Another worrying thing to keep you up at night: new study finds connection between lack of rest and atherosclerosis
If you’ve spoken with your doctor about protecting your heart health, you likely received advice about eating well and starting an exercise routine. But a recent study suggests there’s another way to help: get a good night’s sleep.
Previous research has suggested a link between poor sleep and health problems like high blood pressure, diabetes, and stroke. Detecting the link between sleep and those diseases, though, has been complicated by the fact that most studies are retrospective—they ask patients who are already diagnosed with a disease to report their sleep habits, so the results are susceptible to errors in memory.
This is especially problematic since people routinely report sleeping more than they actually do, and cannot reliably report their sleep quality.
The new study, published in the Journal of the American College of Cardiology, remedied that shortcoming by recruiting only clinically healthy participants. They wore sensors that measured how long they slept and how many times they moved or woke up during the night.
The researchers then examined each patient for early signs of cardiovascular disease, performing 3D ultrasounds to measure the amount of harmful plaque buildup in the arteries—called atherosclerosis—they had in their necks and thighs. Atherosclerosis is an early marker for heart disease and a risk factor for heart attacks, and measuring it in multiple sites can help to detect it early.
The researchers found that the participants who slept the least also had the most plaque in their arteries. This was true even when other risk factors like obesity, smoking, and medical history were taken into account.
José Ordovás, director of the Nutrition and Genomics Lab at the Jean Mayer USDA Human Nutrition Research Center on Aging at Tufts and one of the study’s senior authors, said that this research “provides new approaches to identify people at risk before its clinical manifestation and before it is detected by current clinical tests.”
The finding is cause for concern, because most of us aren’t getting enough sleep. In the study, which included 3,974 participants, 65 percent of people were categorized has having a “short sleep duration” or a “very short sleep duration.”

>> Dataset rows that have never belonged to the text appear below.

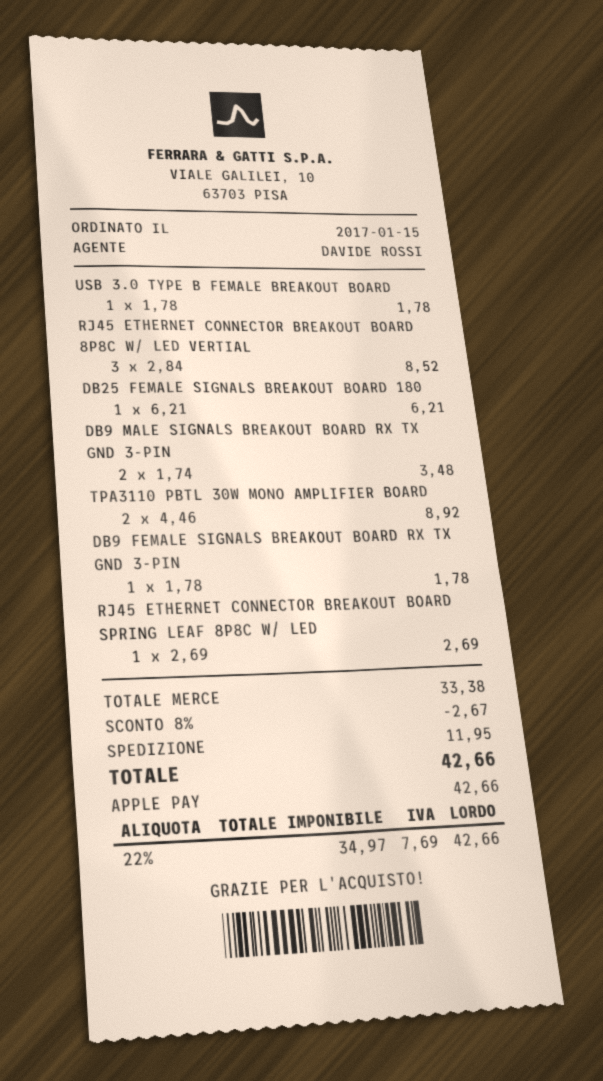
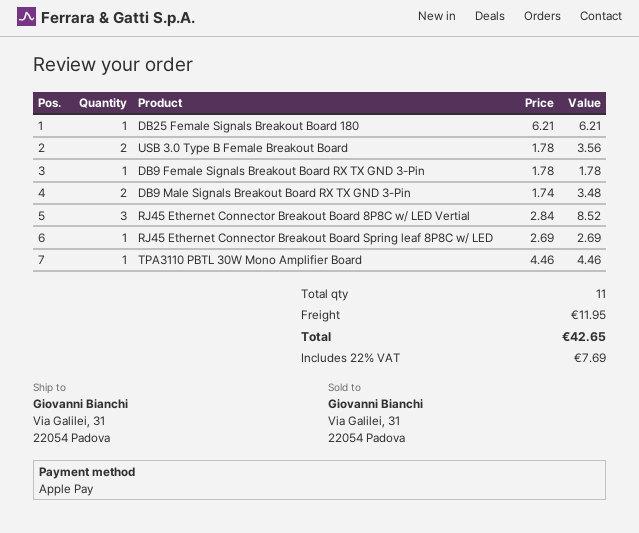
USB 3.0 TYPE B FEMALE BREAKOUT BOARD: 1 x 1.78 = 1.78 -> 2 x 1.78 = 3.56
TPA3110 PBTL 30W MONO AMPLIFIER BOARD: 2 x 4.46 = 8.92 -> 1 x 4.46 = 4.46
discount: 8% = 2.67 -> none
total: 42.66 -> 42.65

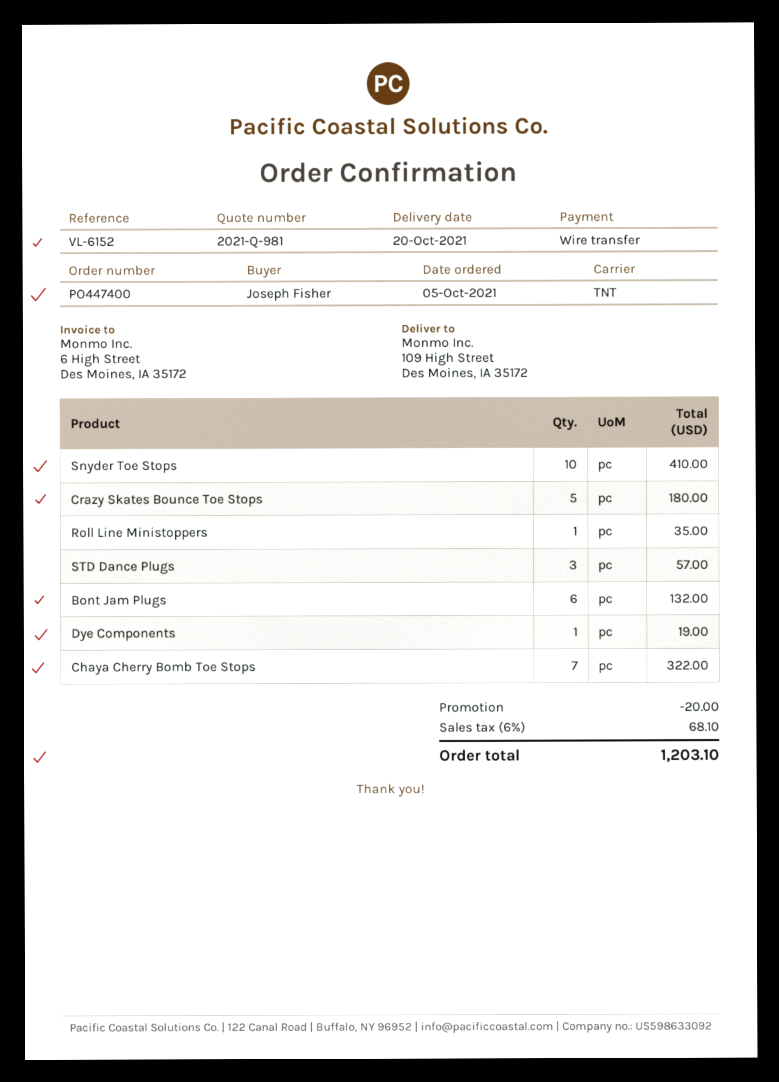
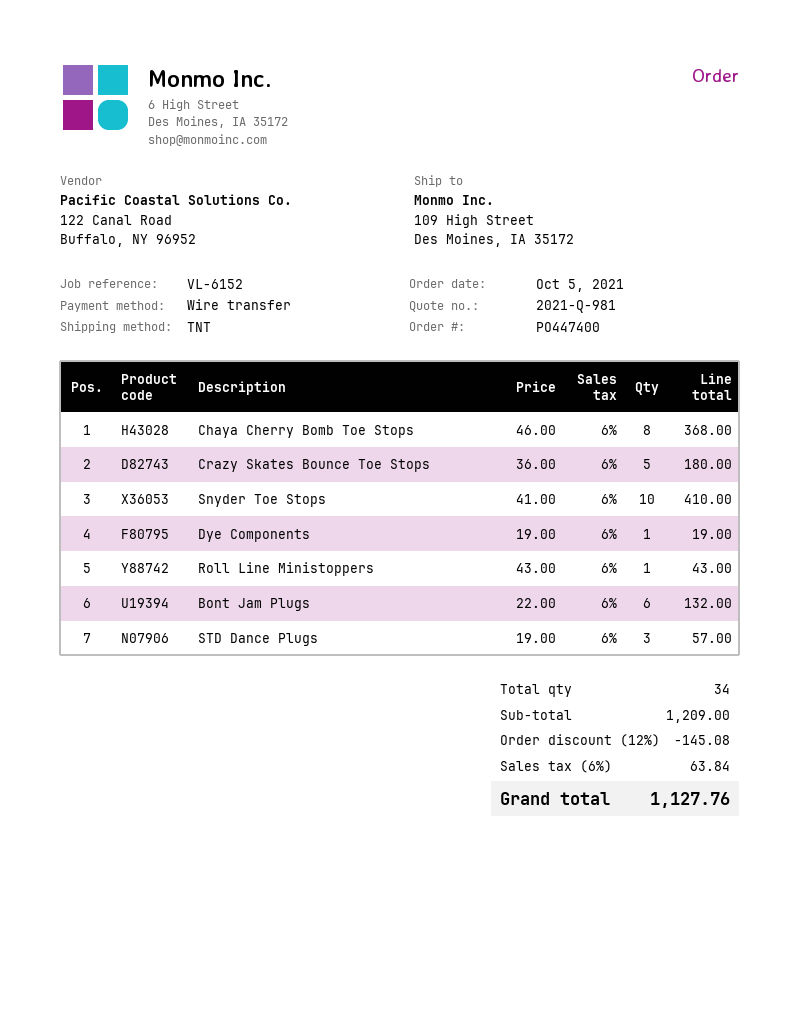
Roll Line Ministoppers: 1 for 35.00 -> 1 for 43.00
Chaya Cherry Bomb Toe Stops: 7 for 322.00 -> 8 for 368.00
discount: 20.00 -> 145.08
tax: 6% = 68.10 -> 6% = 63.84
total: 1203.10 -> 1127.76

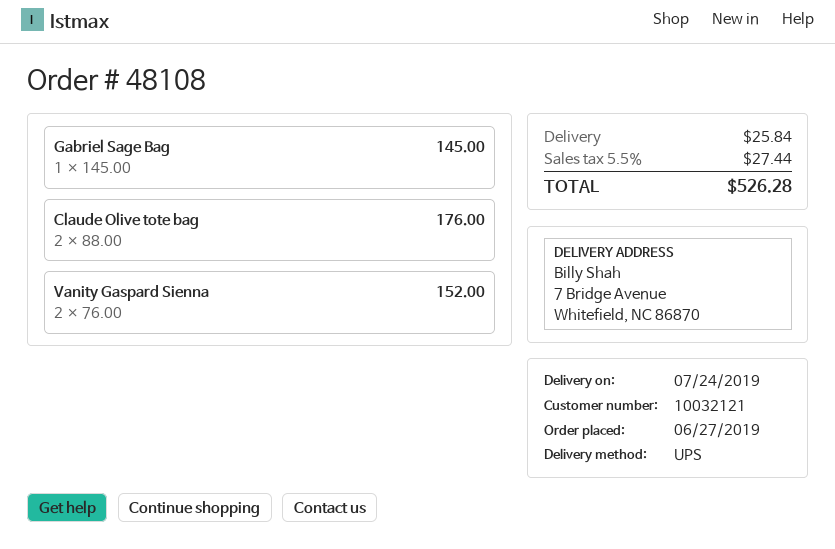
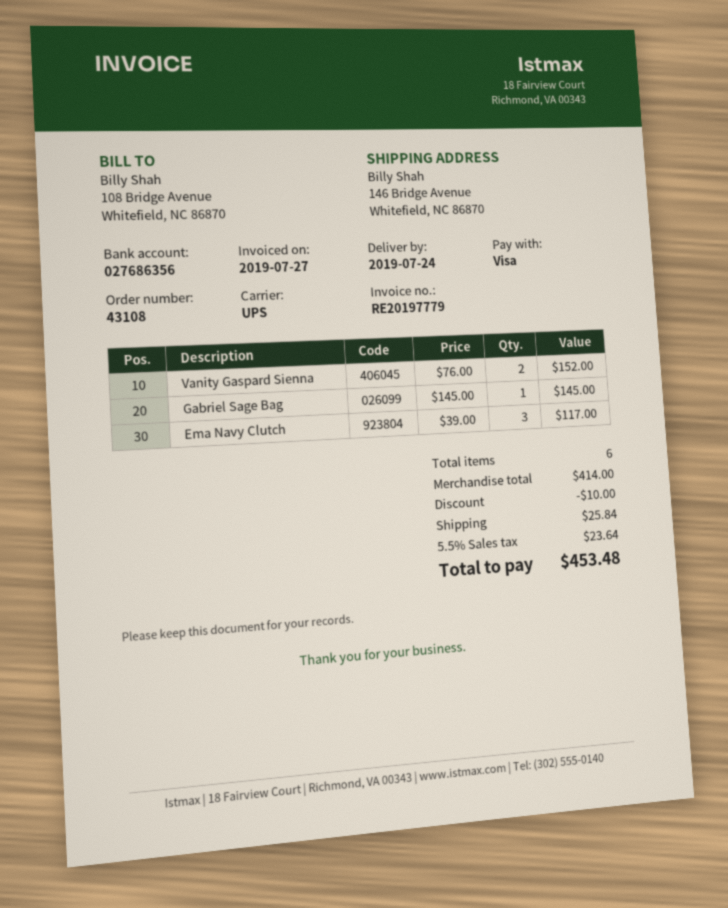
order number: 48108 -> 43108
ship to: 7 Bridge Avenue, Whitefield, NC 86870 -> 146 Bridge Avenue, Whitefield, NC 86870
Claude Olive tote bag: 2 x 88.00 = 176.00 -> none
Ema Navy Clutch: none -> 3 x 39.00 = 117.00
discount: none -> 10.00
tax: 5.5% = 27.44 -> 5.5% = 23.64
total: 526.28 -> 453.48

“Lack of sleep is the elephant in the room,” said Ordovás, who is also a professor at the Friedman School. “It is there, but most people don’t talk about it, even though most people suffer from it and every year it grows in larger proportions.”
This was the first study to use objective sleep measurements and advanced imaging techniques to look for a link between sleep and atherosclerosis in healthy patients without sleep disorders like apnea; the researchers hope that more work like it may lead to better preventative care.
The same participants will be measured again over a period of years, and the long-term data will help researchers to understand how atherosclerosis progresses over time and better understand the risk factors for heart disease.